-- Your goal --
Using the records below, quote only the span that opens with the line containing "account to work out the password." and closes with the line containing "the following where", exactly and inclusively.

-- Input data --
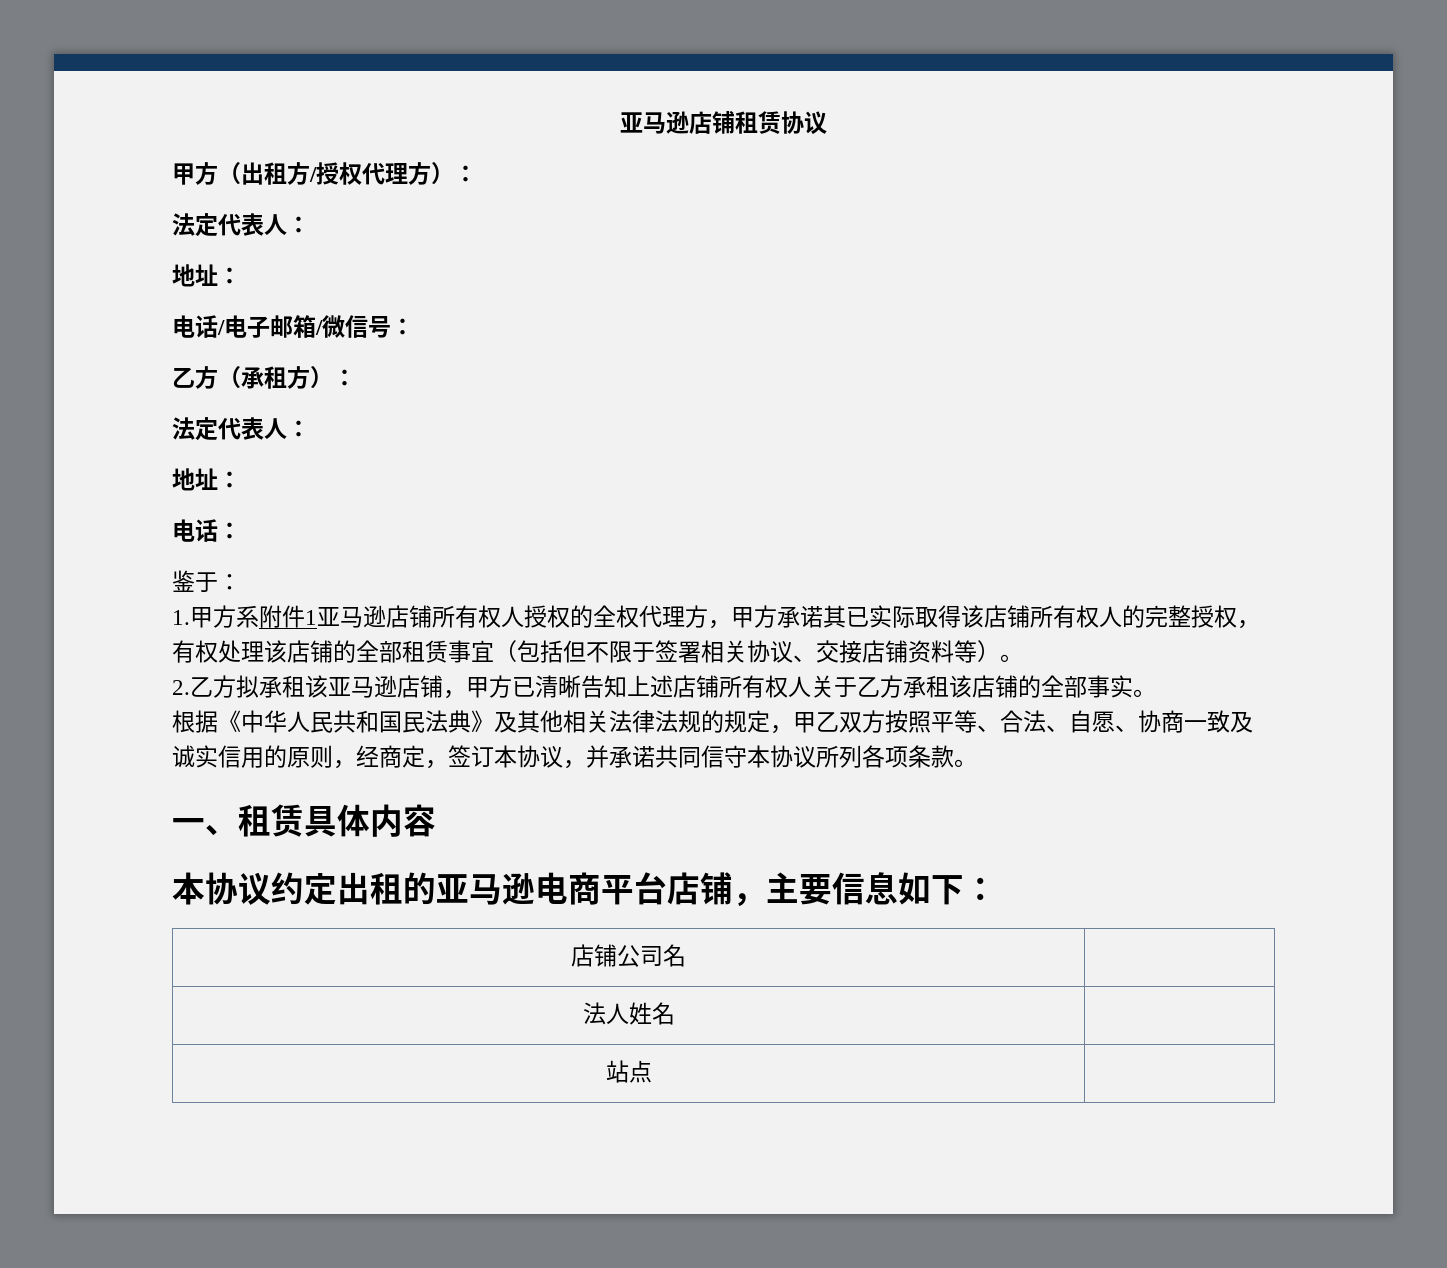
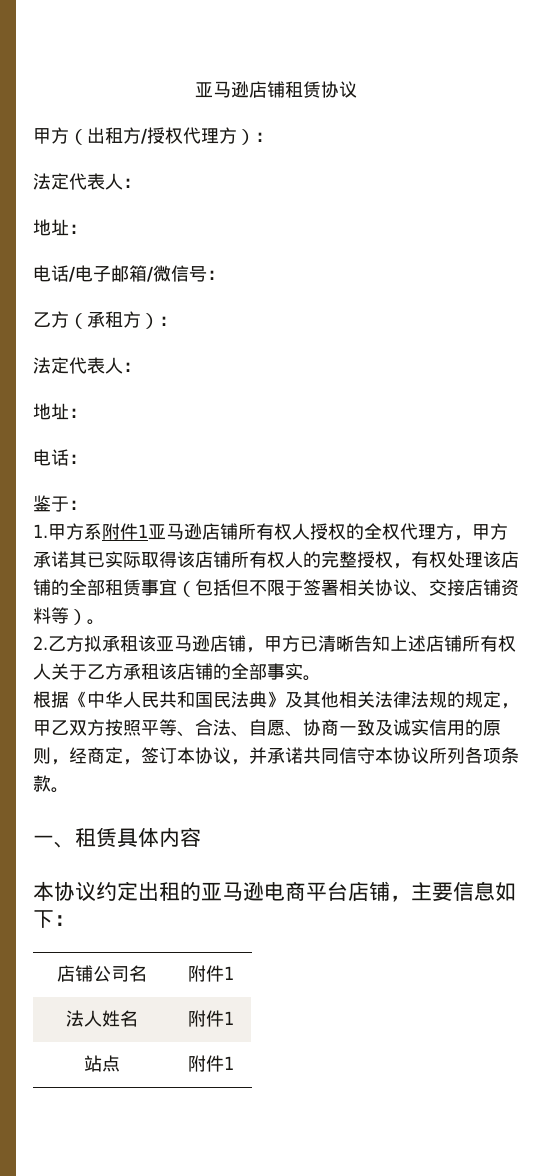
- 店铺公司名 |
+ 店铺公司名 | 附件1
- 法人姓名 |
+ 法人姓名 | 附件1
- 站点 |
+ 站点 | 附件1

==

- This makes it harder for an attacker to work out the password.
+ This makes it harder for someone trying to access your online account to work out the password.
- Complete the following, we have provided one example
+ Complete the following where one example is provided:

...

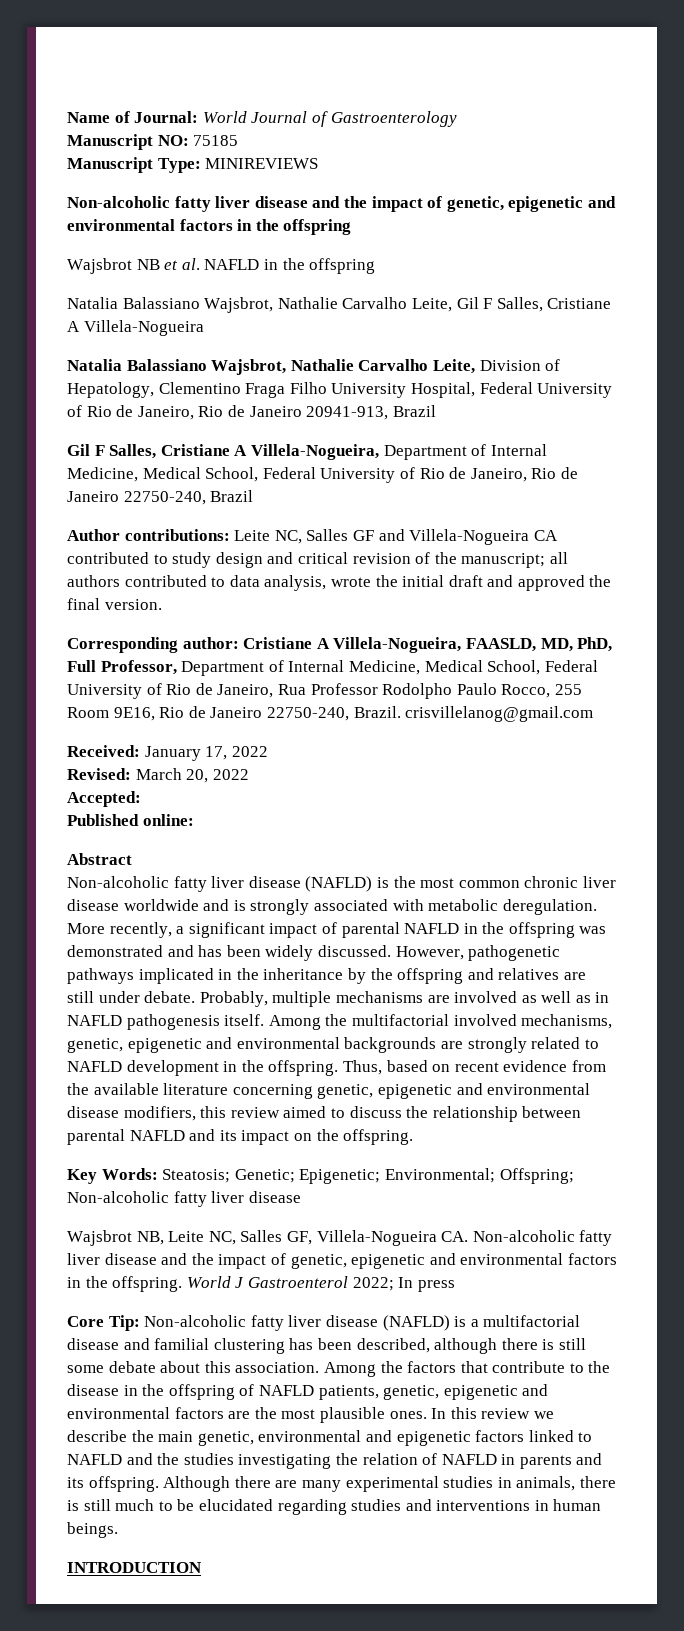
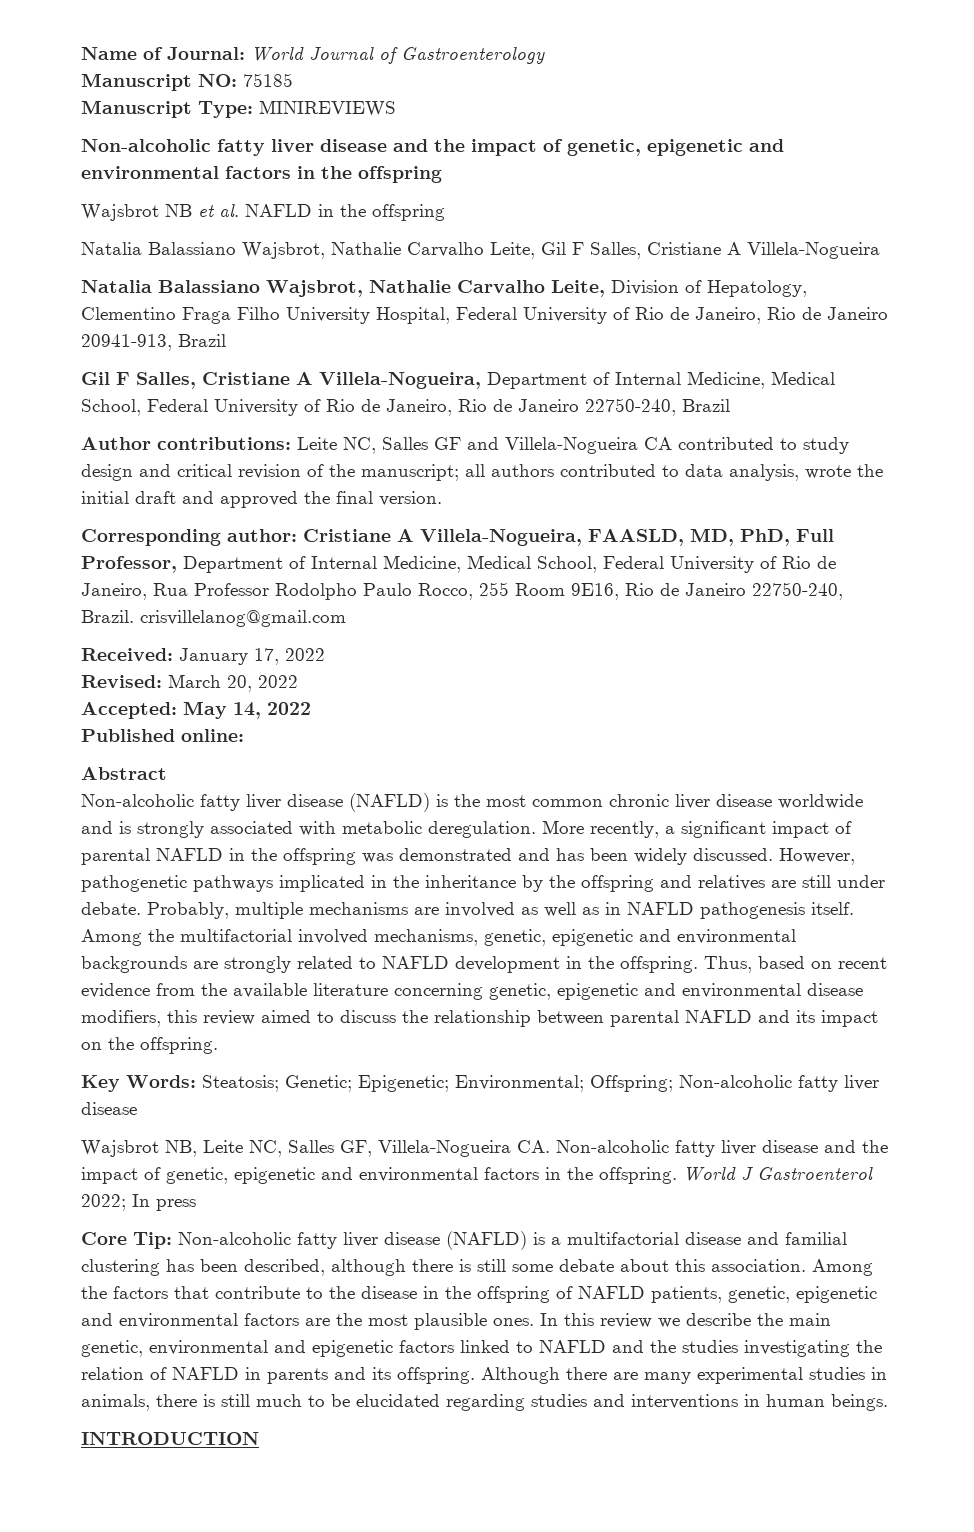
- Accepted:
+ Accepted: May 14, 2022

-- Task output --
+ This makes it harder for someone trying to access your online account to work out the password.
- Complete the following, we have provided one example
+ Complete the following where one example is provided:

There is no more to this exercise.